* **Task requirements**: Skip any image you find and restate the rest of the data word for word.

* **Source material**:
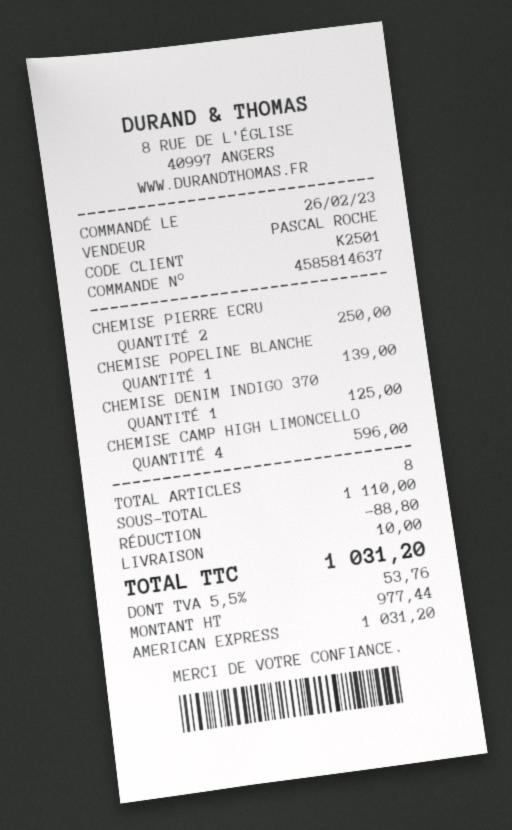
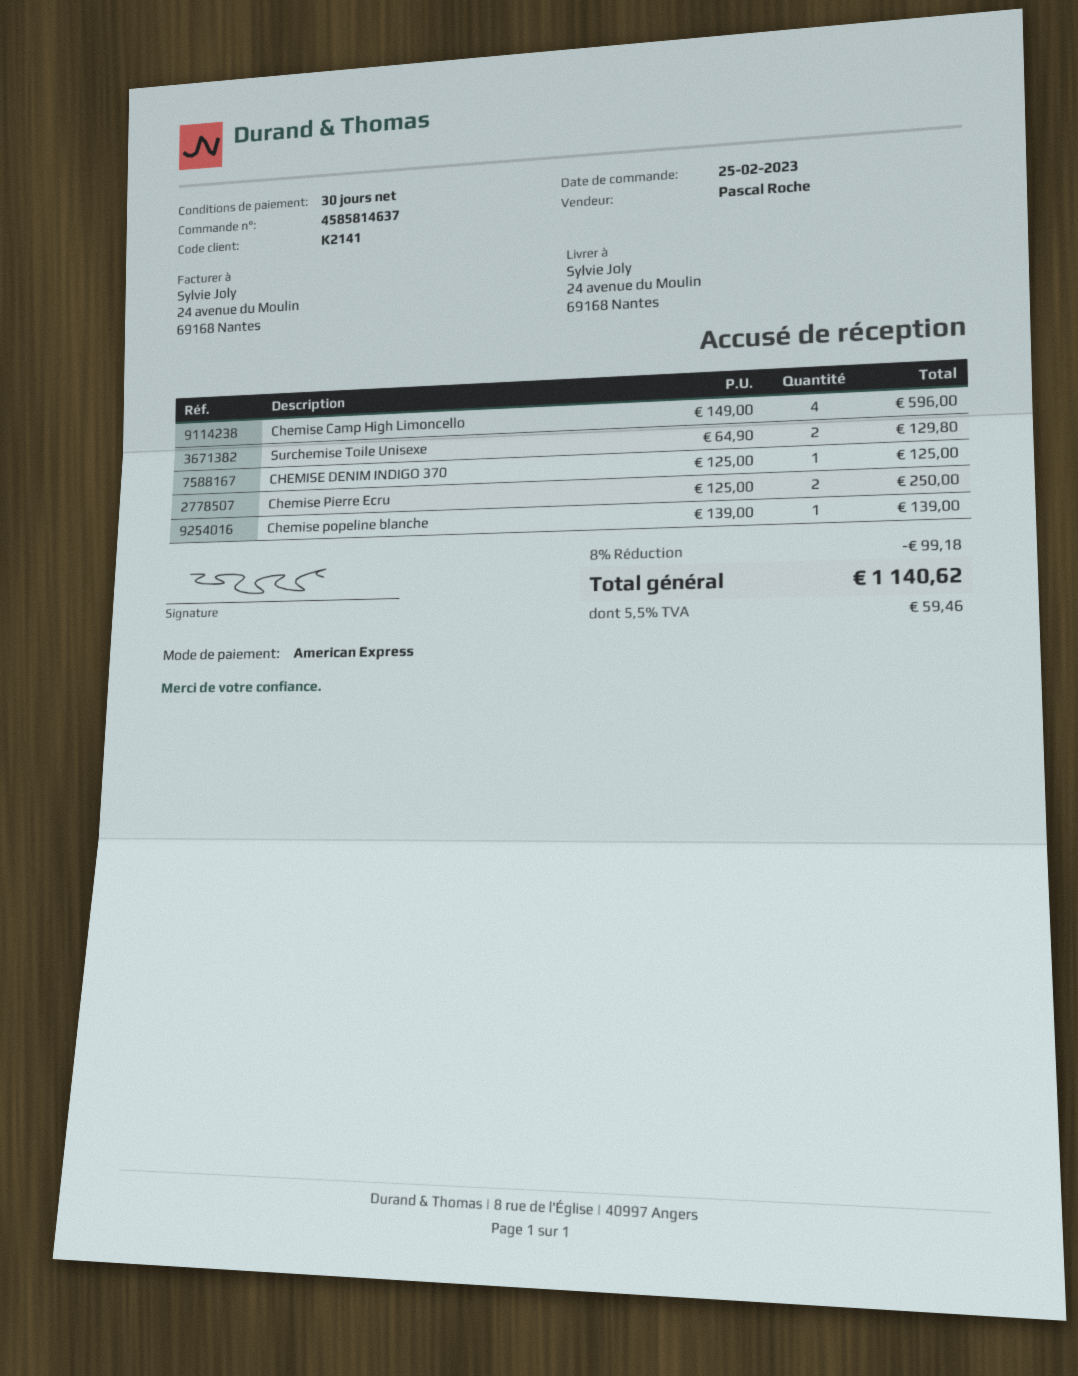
order date: 2023-02-26 -> 2023-02-25
customer number: K2501 -> K2141
Surchemise Toile Unisexe: none -> 2 for 129.80
discount: 88.80 -> 99.18
shipping: 10.00 -> none
tax: 5.5% = 53.76 -> 5.5% = 59.46
total: 1031.20 -> 1140.62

* **Result**:
order date: 2023-02-26 -> 2023-02-25
customer number: K2501 -> K2141
Surchemise Toile Unisexe: none -> 2 for 129.80
discount: 88.80 -> 99.18
shipping: 10.00 -> none
tax: 5.5% = 53.76 -> 5.5% = 59.46
total: 1031.20 -> 1140.62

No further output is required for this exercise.